## Problem details
Could you please transcribe the data exactly, without the pictures?

## Information shown

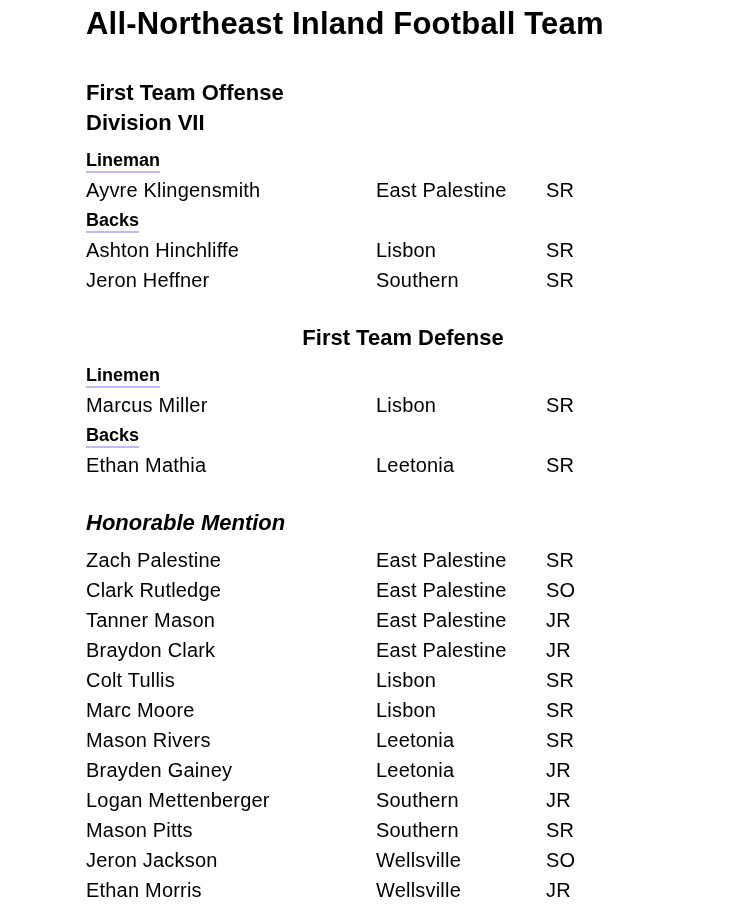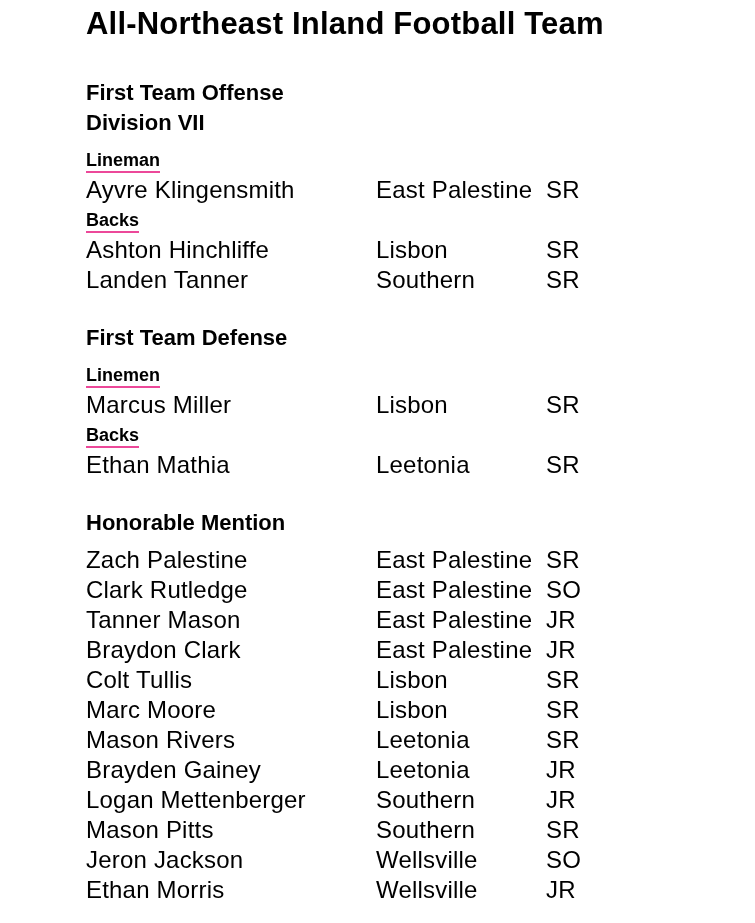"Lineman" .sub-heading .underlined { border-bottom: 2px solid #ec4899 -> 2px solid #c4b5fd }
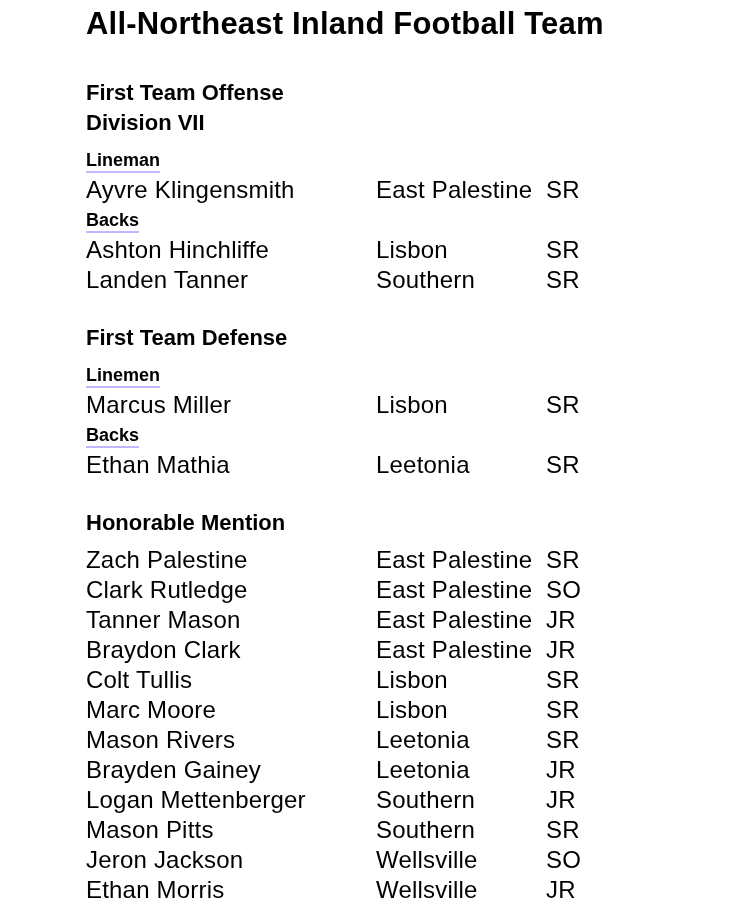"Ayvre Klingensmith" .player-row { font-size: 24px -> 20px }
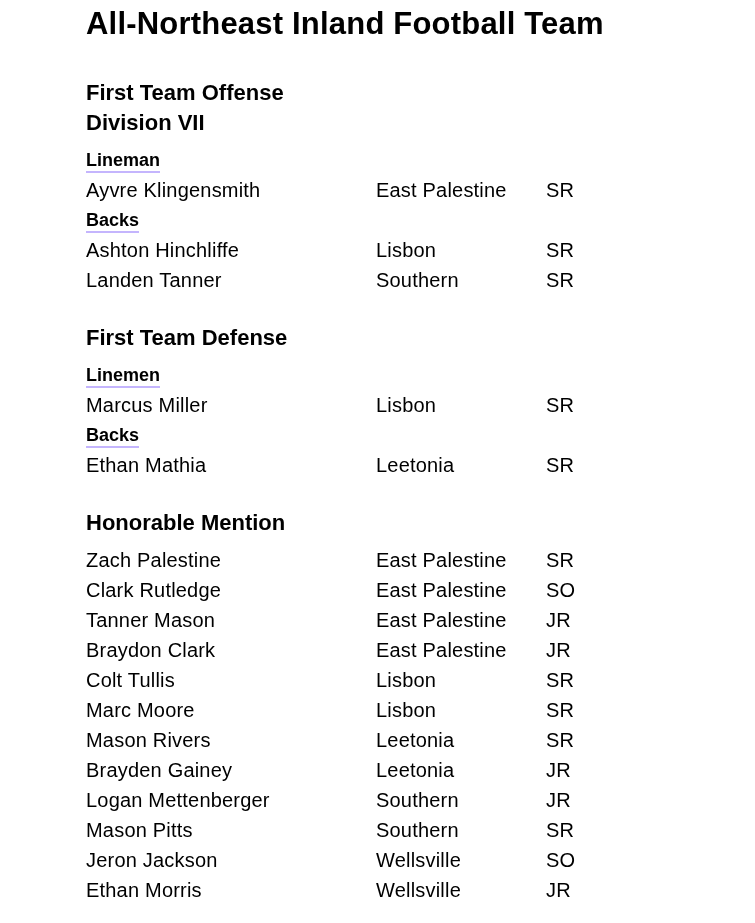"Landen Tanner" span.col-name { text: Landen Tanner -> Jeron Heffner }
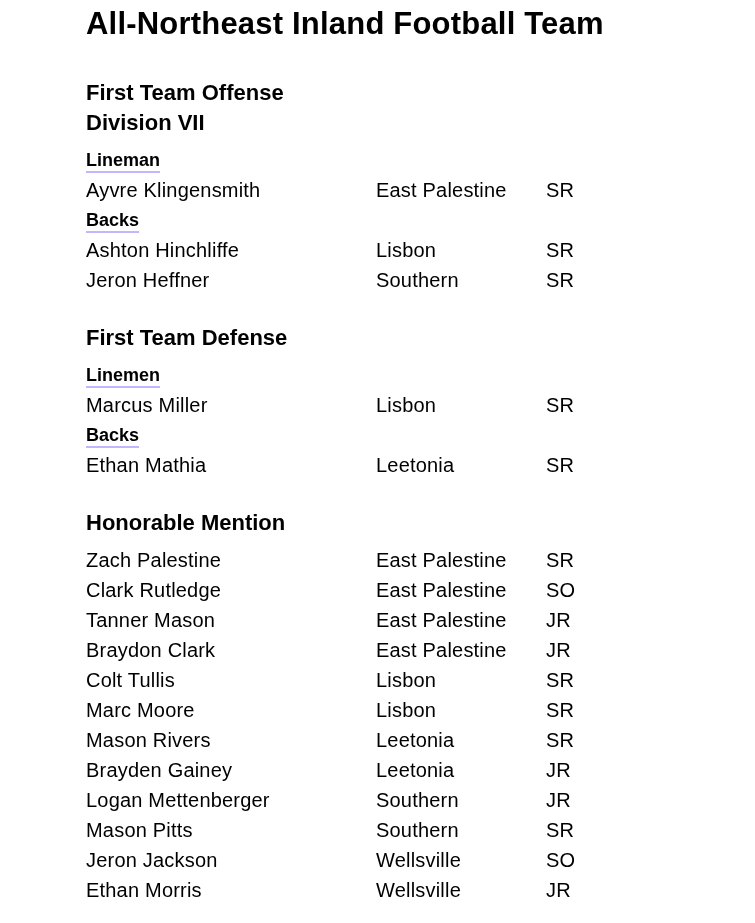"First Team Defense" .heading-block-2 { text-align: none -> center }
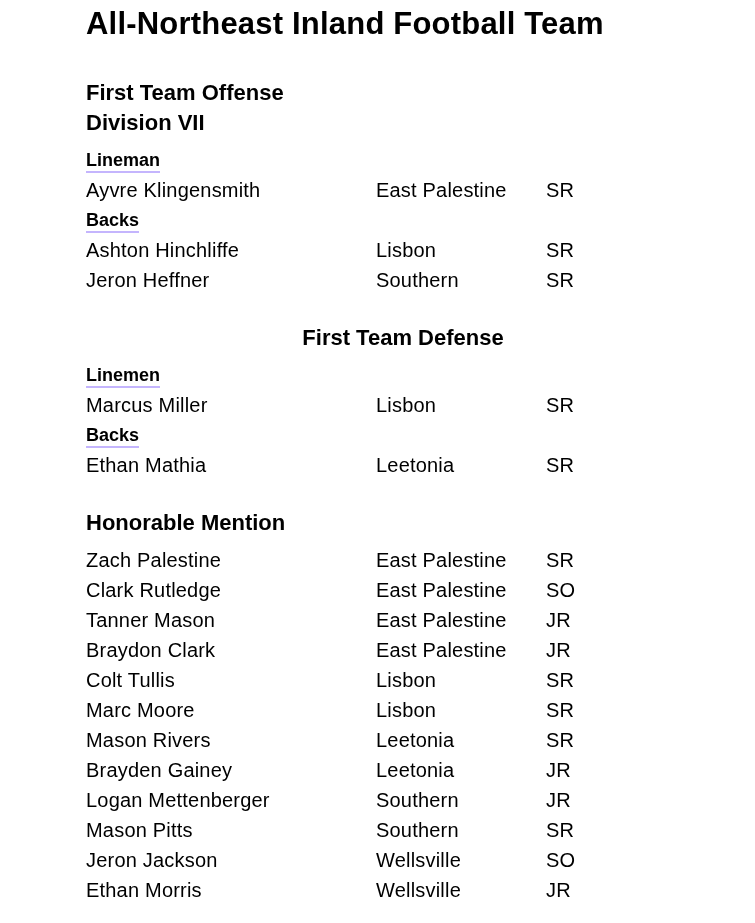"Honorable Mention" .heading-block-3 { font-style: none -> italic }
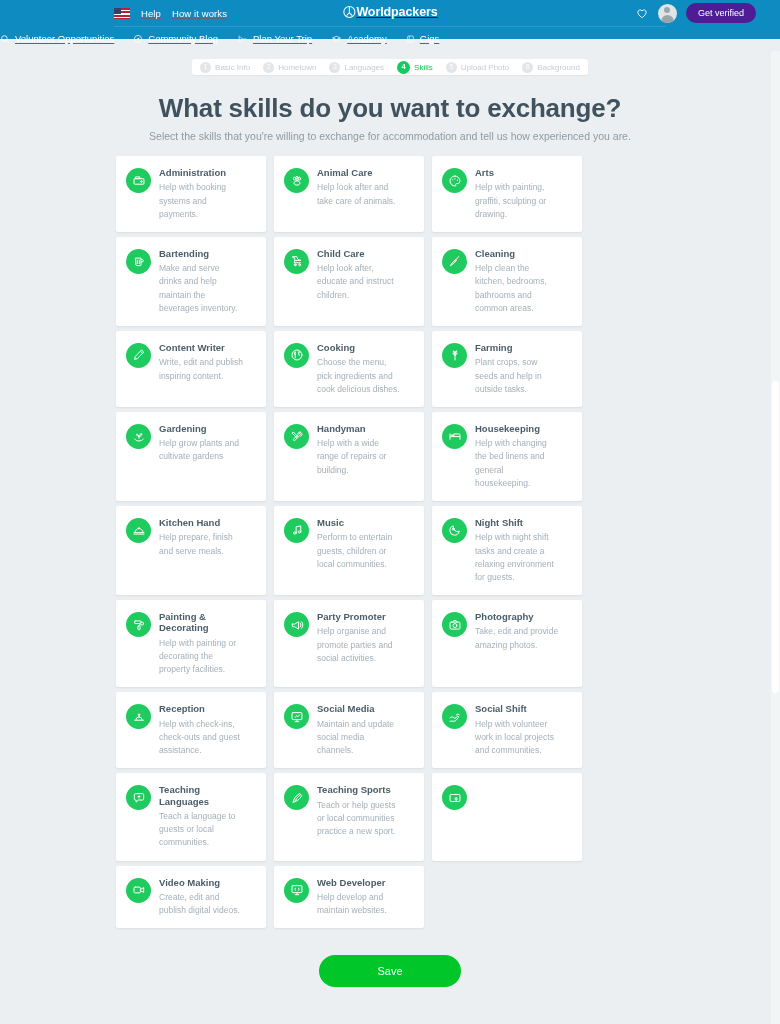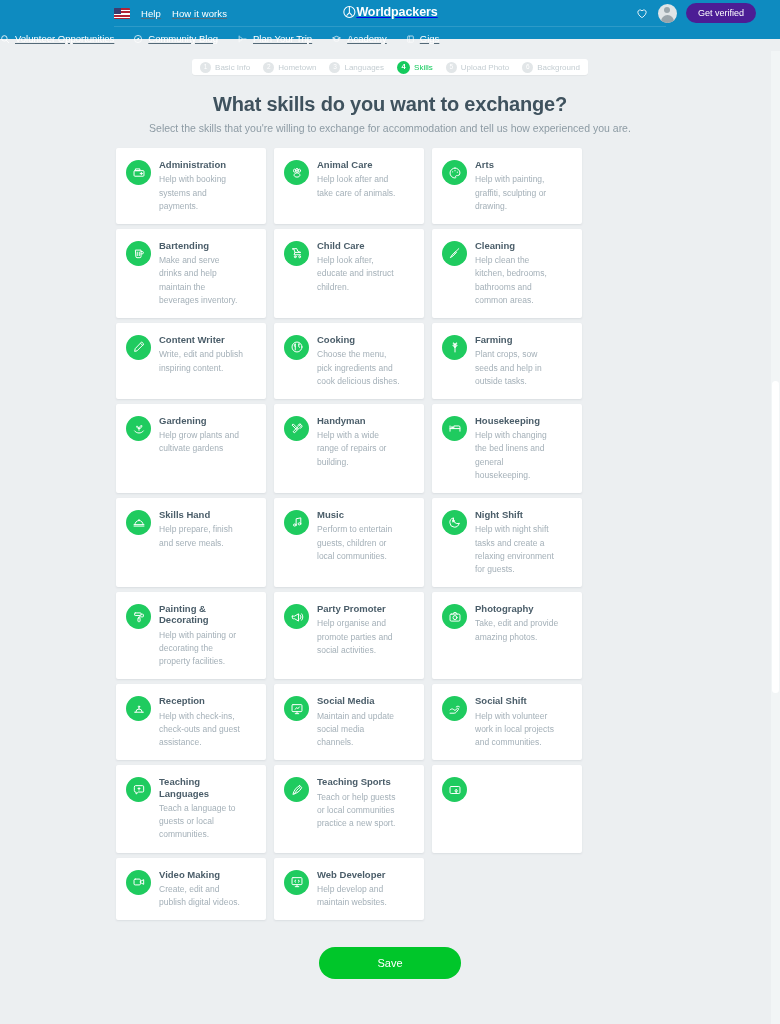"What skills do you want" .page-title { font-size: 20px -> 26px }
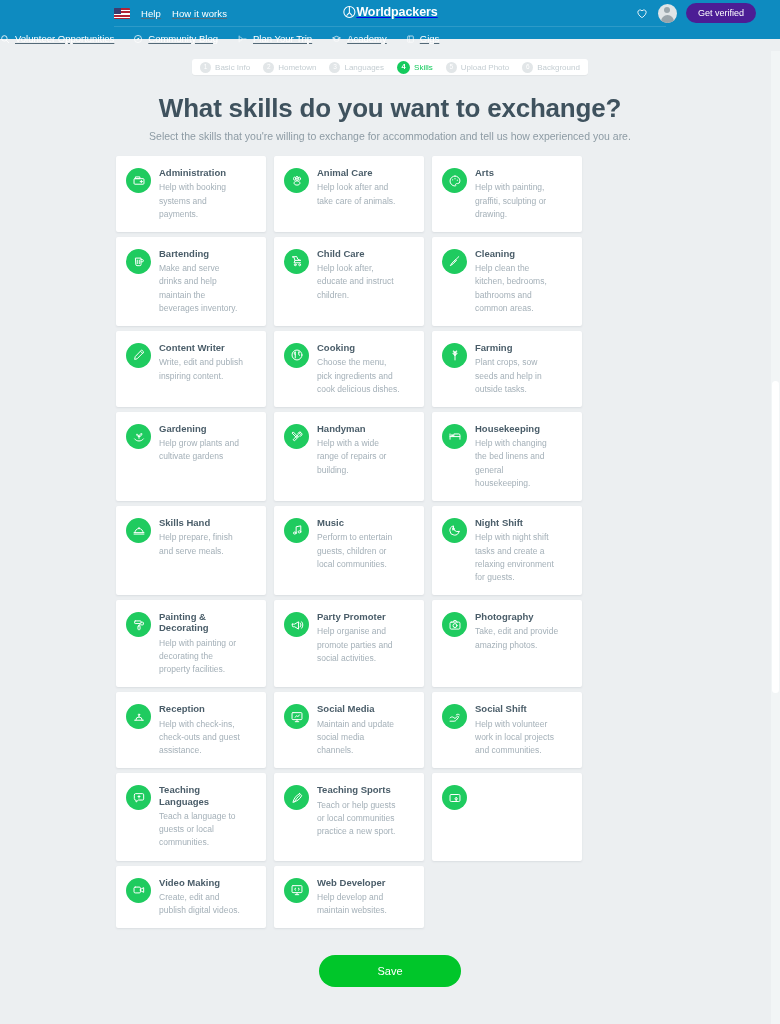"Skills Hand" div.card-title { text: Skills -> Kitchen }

## Reply to the task
"Lineman" .sub-heading .underlined { border-bottom: 2px solid #ec4899 -> 2px solid #c4b5fd }
"Ayvre Klingensmith" .player-row { font-size: 24px -> 20px }
"Landen Tanner" span.col-name { text: Landen Tanner -> Jeron Heffner }
"First Team Defense" .heading-block-2 { text-align: none -> center }
"Honorable Mention" .heading-block-3 { font-style: none -> italic }
"What skills do you want" .page-title { font-size: 20px -> 26px }
"Skills Hand" div.card-title { text: Skills -> Kitchen }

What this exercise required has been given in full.